• _TASK ITEM_
Each line of the material below is to be checked for "mysql"; the number of matching lines is the only output expected.

• _RECORDED INFORMATION_
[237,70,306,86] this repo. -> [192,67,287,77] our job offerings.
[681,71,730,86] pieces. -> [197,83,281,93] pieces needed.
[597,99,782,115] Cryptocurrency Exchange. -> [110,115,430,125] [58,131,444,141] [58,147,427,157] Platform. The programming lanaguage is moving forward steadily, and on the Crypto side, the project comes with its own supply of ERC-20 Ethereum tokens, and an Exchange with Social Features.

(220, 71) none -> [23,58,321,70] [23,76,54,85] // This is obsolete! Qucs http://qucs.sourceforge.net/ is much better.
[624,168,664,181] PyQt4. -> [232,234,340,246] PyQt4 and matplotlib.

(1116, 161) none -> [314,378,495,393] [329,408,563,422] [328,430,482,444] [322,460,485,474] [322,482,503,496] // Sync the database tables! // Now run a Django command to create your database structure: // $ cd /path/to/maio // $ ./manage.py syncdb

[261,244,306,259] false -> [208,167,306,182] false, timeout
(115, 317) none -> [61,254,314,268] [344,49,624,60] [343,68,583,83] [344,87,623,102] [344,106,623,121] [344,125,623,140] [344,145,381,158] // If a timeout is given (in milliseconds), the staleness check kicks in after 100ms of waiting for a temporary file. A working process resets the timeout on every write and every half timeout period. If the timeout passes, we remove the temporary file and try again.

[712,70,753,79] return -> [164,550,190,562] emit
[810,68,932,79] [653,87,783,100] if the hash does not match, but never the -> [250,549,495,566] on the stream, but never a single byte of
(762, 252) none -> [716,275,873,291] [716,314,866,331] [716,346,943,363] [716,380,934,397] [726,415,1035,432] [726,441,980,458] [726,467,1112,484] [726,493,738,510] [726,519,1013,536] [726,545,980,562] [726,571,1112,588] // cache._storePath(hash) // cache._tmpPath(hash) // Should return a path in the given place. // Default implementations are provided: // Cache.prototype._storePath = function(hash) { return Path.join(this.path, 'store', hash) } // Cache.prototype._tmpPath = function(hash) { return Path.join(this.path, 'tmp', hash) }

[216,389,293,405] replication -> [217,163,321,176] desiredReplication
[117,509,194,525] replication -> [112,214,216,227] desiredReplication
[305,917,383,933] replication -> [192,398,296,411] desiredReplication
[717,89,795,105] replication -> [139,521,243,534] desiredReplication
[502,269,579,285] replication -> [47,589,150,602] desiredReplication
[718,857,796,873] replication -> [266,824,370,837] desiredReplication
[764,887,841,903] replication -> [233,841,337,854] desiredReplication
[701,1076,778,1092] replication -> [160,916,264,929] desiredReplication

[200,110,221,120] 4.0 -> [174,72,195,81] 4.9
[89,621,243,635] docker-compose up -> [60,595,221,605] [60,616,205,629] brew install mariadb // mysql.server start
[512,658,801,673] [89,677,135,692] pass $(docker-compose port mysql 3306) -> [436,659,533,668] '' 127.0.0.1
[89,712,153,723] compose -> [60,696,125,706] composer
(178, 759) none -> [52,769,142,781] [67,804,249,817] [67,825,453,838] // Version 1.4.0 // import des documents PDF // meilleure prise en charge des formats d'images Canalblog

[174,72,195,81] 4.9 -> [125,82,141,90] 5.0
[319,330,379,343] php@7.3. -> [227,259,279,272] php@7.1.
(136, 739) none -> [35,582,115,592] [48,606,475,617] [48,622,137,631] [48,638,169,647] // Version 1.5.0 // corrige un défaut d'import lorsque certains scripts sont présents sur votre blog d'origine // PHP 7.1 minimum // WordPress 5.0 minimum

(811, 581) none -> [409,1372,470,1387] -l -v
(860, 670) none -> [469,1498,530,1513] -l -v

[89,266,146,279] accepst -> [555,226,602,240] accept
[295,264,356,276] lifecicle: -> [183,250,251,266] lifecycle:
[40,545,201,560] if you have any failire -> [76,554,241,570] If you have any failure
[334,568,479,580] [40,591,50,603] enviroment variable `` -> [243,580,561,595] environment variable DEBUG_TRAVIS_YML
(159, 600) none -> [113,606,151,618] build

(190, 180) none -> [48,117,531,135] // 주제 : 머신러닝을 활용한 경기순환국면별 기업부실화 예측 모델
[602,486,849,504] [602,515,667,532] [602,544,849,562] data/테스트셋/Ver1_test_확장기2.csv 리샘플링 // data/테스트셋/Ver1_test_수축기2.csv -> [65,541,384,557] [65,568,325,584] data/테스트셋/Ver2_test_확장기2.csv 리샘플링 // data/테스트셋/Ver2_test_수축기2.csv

• _ANSWER FOR THE TASK_
2